**** Source material

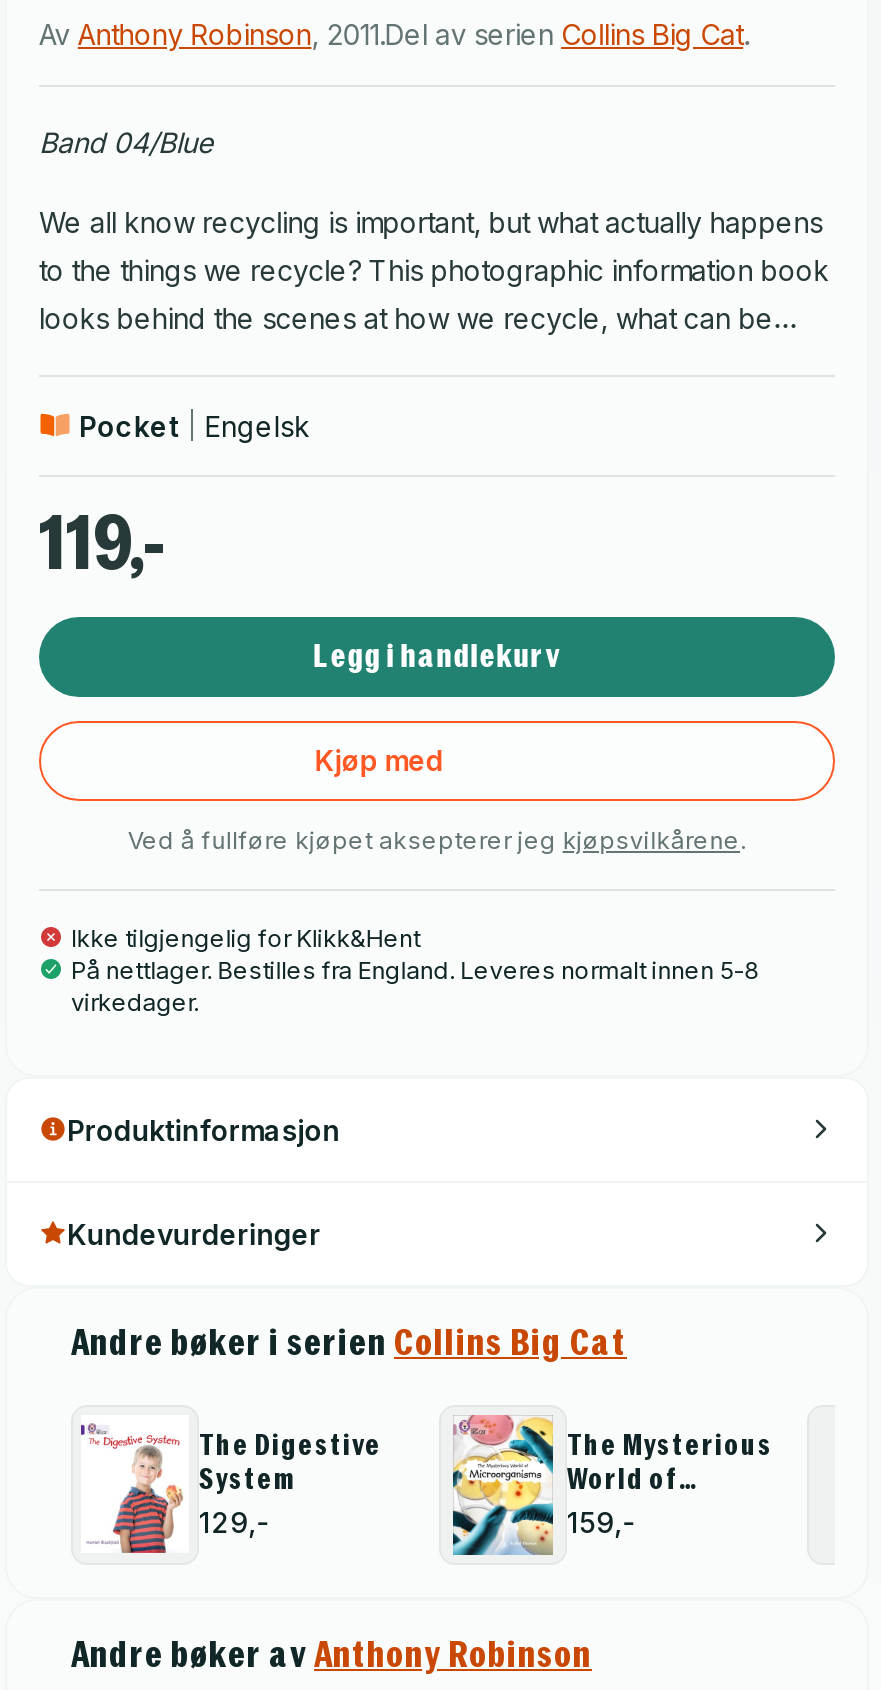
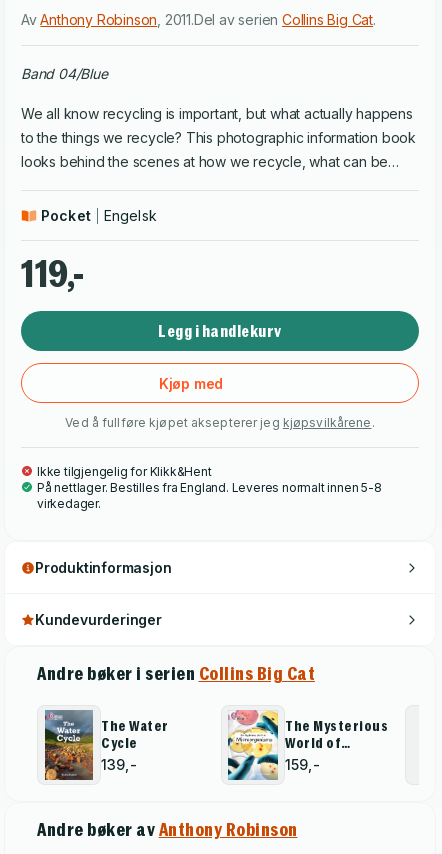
- [image]
- The Digestive
- System
- 129,-
+ [image]
+ The Water
+ Cycle
+ 139,-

********

Aim of the exercise:
Print exactly the lines from the one with "- The Digestive" through the end of the data, inclusive.

Answer area:
- The Digestive
- System
- 129,-
+ [image]
+ The Water
+ Cycle
+ 139,-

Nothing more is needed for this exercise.